→ **Work request**: The pictures are to be left out, and all remaining data is to be transcribed exactly as it appears.

→ **Extracted data entries**:
- - - - - - -
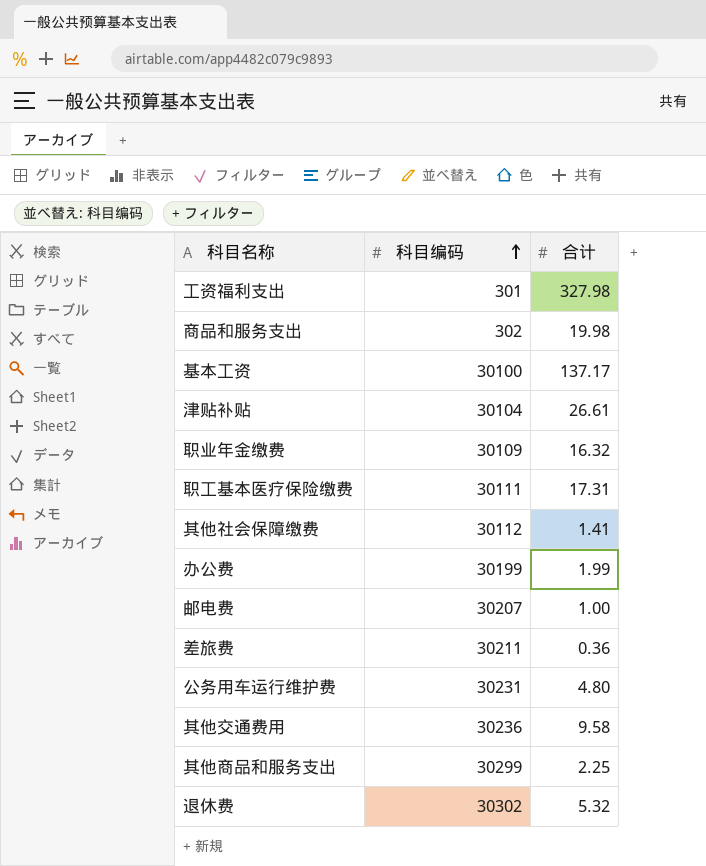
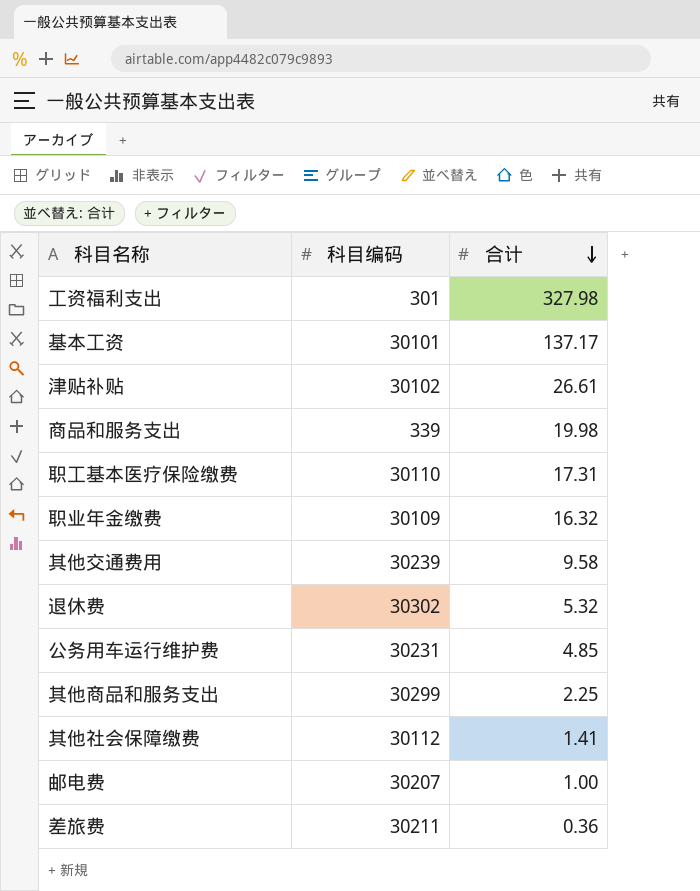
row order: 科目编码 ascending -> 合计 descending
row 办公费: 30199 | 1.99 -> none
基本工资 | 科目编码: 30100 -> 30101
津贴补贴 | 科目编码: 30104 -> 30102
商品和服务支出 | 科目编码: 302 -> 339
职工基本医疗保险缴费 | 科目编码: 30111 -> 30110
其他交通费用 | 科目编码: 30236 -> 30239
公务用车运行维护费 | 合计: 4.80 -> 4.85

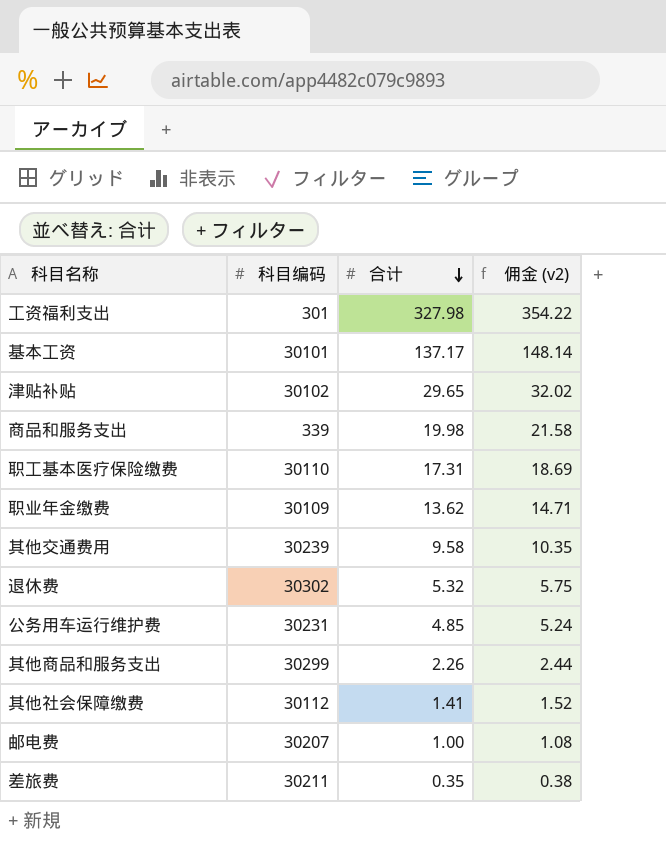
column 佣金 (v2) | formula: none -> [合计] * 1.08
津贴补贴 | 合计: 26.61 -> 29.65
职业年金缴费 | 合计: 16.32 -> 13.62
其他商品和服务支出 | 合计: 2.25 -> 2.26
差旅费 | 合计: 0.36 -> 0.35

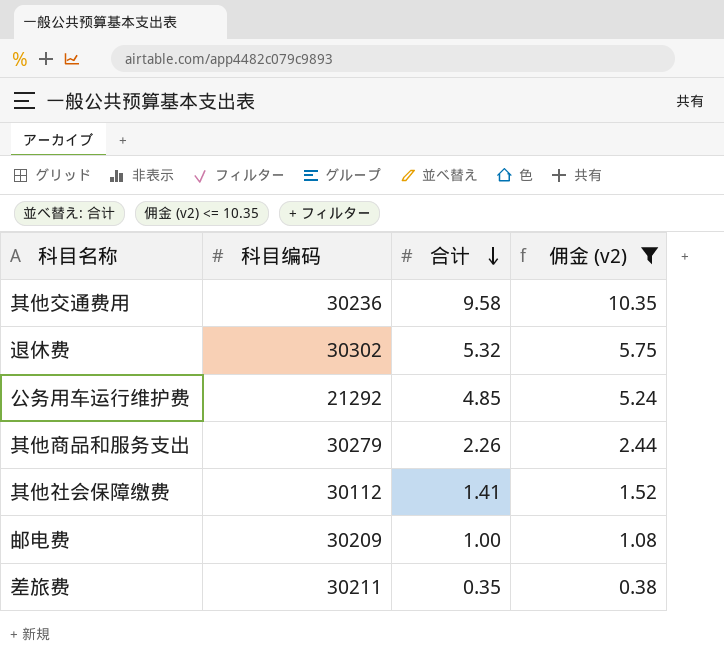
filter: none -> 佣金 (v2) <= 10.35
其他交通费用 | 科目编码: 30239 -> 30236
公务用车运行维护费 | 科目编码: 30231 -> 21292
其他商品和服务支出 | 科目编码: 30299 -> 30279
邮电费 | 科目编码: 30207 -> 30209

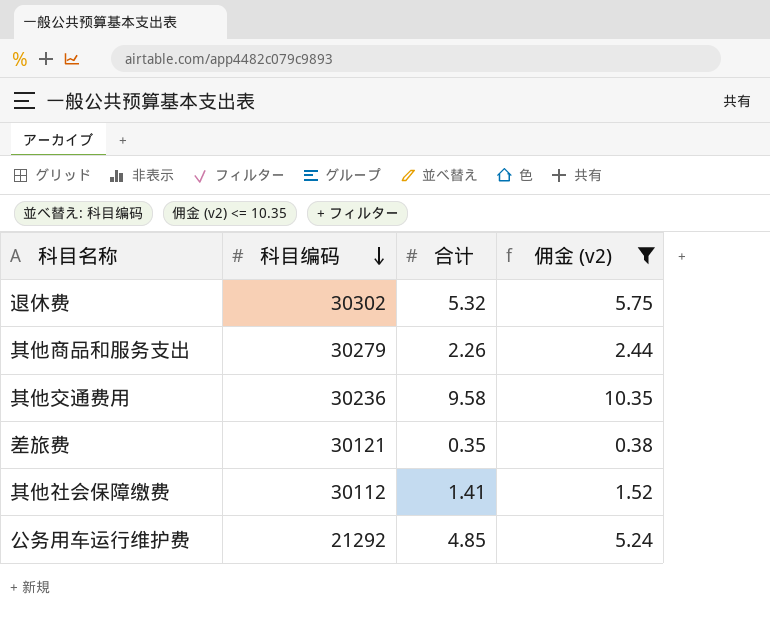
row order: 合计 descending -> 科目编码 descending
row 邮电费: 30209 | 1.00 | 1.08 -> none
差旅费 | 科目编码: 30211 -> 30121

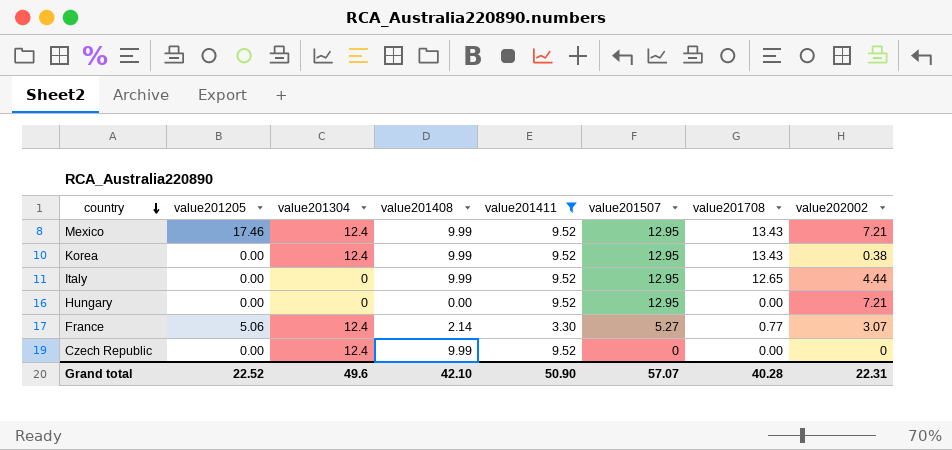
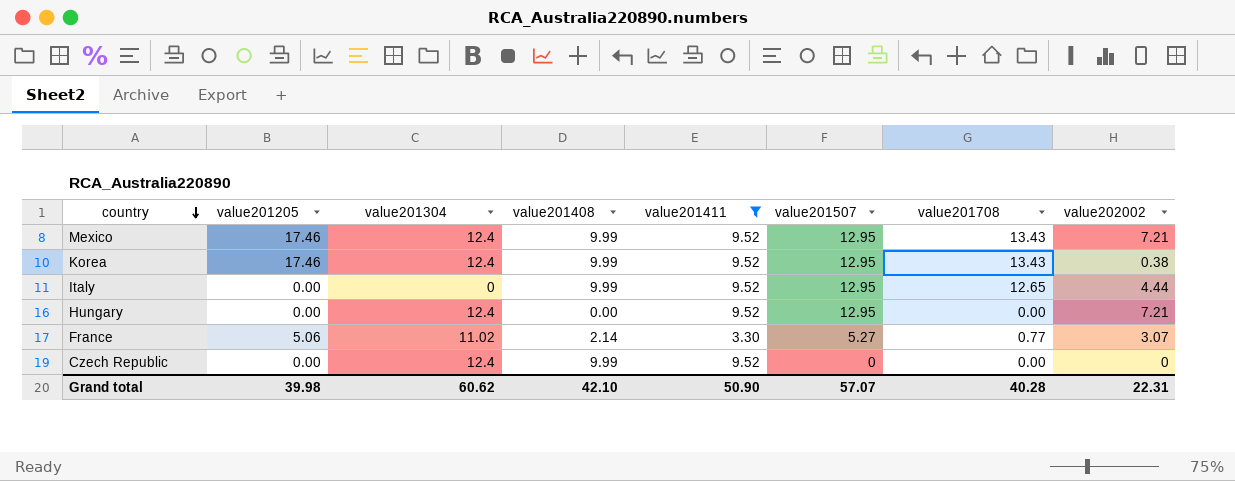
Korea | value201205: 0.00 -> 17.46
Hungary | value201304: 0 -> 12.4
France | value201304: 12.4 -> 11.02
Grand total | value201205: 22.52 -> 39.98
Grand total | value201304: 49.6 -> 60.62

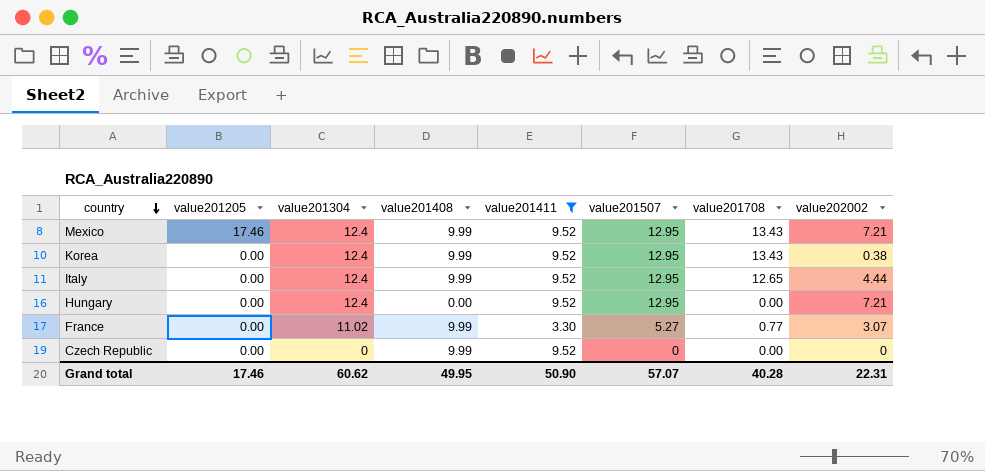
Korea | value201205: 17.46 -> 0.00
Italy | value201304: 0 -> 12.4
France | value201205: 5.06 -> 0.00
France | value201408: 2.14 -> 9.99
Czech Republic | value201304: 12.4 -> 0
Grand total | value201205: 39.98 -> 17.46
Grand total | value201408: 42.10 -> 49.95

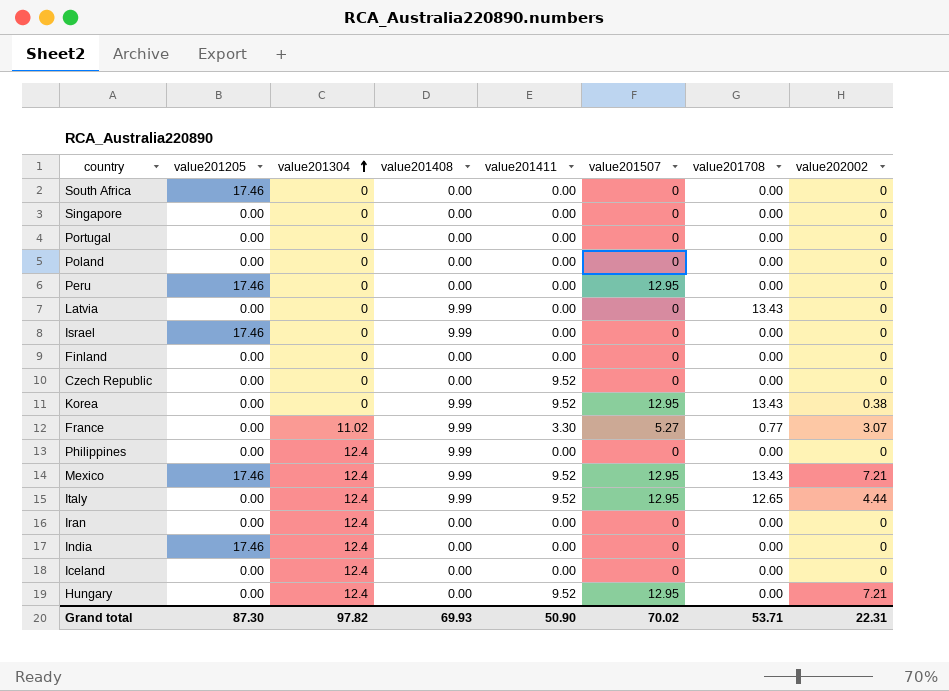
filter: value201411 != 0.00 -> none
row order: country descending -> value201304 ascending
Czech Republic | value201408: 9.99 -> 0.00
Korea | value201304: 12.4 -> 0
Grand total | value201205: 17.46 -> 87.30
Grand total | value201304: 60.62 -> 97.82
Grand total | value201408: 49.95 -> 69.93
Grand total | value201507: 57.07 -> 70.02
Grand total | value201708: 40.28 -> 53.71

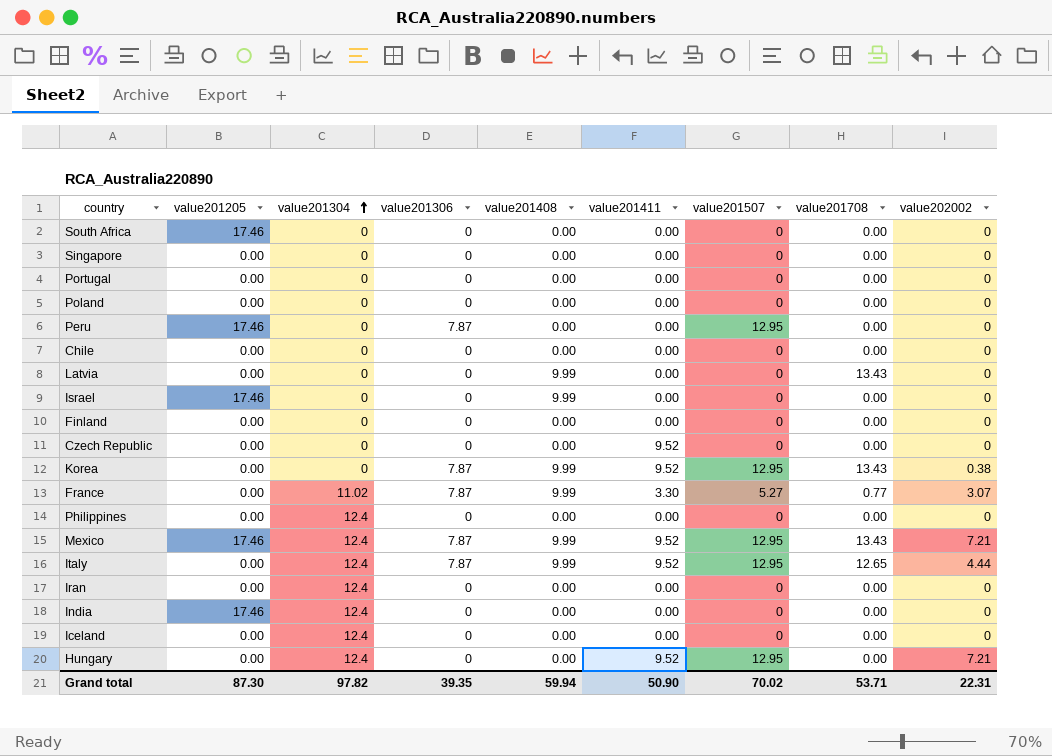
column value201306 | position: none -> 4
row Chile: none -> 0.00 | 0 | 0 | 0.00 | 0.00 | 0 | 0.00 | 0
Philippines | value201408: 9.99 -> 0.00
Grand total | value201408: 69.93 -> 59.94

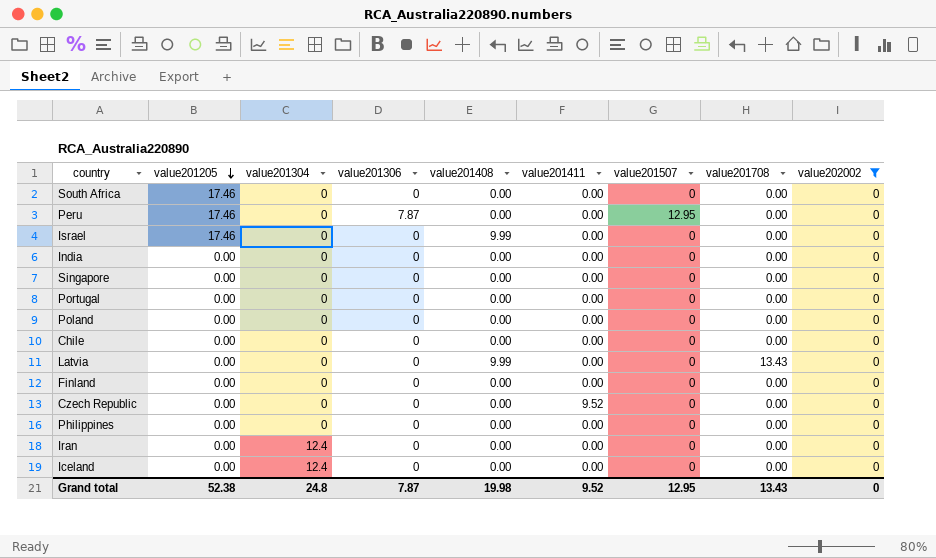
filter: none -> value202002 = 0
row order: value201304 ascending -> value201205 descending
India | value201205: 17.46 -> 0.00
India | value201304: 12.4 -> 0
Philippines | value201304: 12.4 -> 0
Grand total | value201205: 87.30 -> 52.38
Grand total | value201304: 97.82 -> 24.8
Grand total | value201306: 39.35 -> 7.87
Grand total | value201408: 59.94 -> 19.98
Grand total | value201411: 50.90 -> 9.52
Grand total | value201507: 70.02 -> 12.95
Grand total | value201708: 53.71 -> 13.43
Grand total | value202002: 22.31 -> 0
- - - - - - -
→ **Solution to the problem**:
row order: 科目编码 ascending -> 合计 descending
row 办公费: 30199 | 1.99 -> none
基本工资 | 科目编码: 30100 -> 30101
津贴补贴 | 科目编码: 30104 -> 30102
商品和服务支出 | 科目编码: 302 -> 339
职工基本医疗保险缴费 | 科目编码: 30111 -> 30110
其他交通费用 | 科目编码: 30236 -> 30239
公务用车运行维护费 | 合计: 4.80 -> 4.85

column 佣金 (v2) | formula: none -> [合计] * 1.08
津贴补贴 | 合计: 26.61 -> 29.65
职业年金缴费 | 合计: 16.32 -> 13.62
其他商品和服务支出 | 合计: 2.25 -> 2.26
差旅费 | 合计: 0.36 -> 0.35

filter: none -> 佣金 (v2) <= 10.35
其他交通费用 | 科目编码: 30239 -> 30236
公务用车运行维护费 | 科目编码: 30231 -> 21292
其他商品和服务支出 | 科目编码: 30299 -> 30279
邮电费 | 科目编码: 30207 -> 30209

row order: 合计 descending -> 科目编码 descending
row 邮电费: 30209 | 1.00 | 1.08 -> none
差旅费 | 科目编码: 30211 -> 30121

Korea | value201205: 0.00 -> 17.46
Hungary | value201304: 0 -> 12.4
France | value201304: 12.4 -> 11.02
Grand total | value201205: 22.52 -> 39.98
Grand total | value201304: 49.6 -> 60.62

Korea | value201205: 17.46 -> 0.00
Italy | value201304: 0 -> 12.4
France | value201205: 5.06 -> 0.00
France | value201408: 2.14 -> 9.99
Czech Republic | value201304: 12.4 -> 0
Grand total | value201205: 39.98 -> 17.46
Grand total | value201408: 42.10 -> 49.95

filter: value201411 != 0.00 -> none
row order: country descending -> value201304 ascending
Czech Republic | value201408: 9.99 -> 0.00
Korea | value201304: 12.4 -> 0
Grand total | value201205: 17.46 -> 87.30
Grand total | value201304: 60.62 -> 97.82
Grand total | value201408: 49.95 -> 69.93
Grand total | value201507: 57.07 -> 70.02
Grand total | value201708: 40.28 -> 53.71

column value201306 | position: none -> 4
row Chile: none -> 0.00 | 0 | 0 | 0.00 | 0.00 | 0 | 0.00 | 0
Philippines | value201408: 9.99 -> 0.00
Grand total | value201408: 69.93 -> 59.94

filter: none -> value202002 = 0
row order: value201304 ascending -> value201205 descending
India | value201205: 17.46 -> 0.00
India | value201304: 12.4 -> 0
Philippines | value201304: 12.4 -> 0
Grand total | value201205: 87.30 -> 52.38
Grand total | value201304: 97.82 -> 24.8
Grand total | value201306: 39.35 -> 7.87
Grand total | value201408: 59.94 -> 19.98
Grand total | value201411: 50.90 -> 9.52
Grand total | value201507: 70.02 -> 12.95
Grand total | value201708: 53.71 -> 13.43
Grand total | value202002: 22.31 -> 0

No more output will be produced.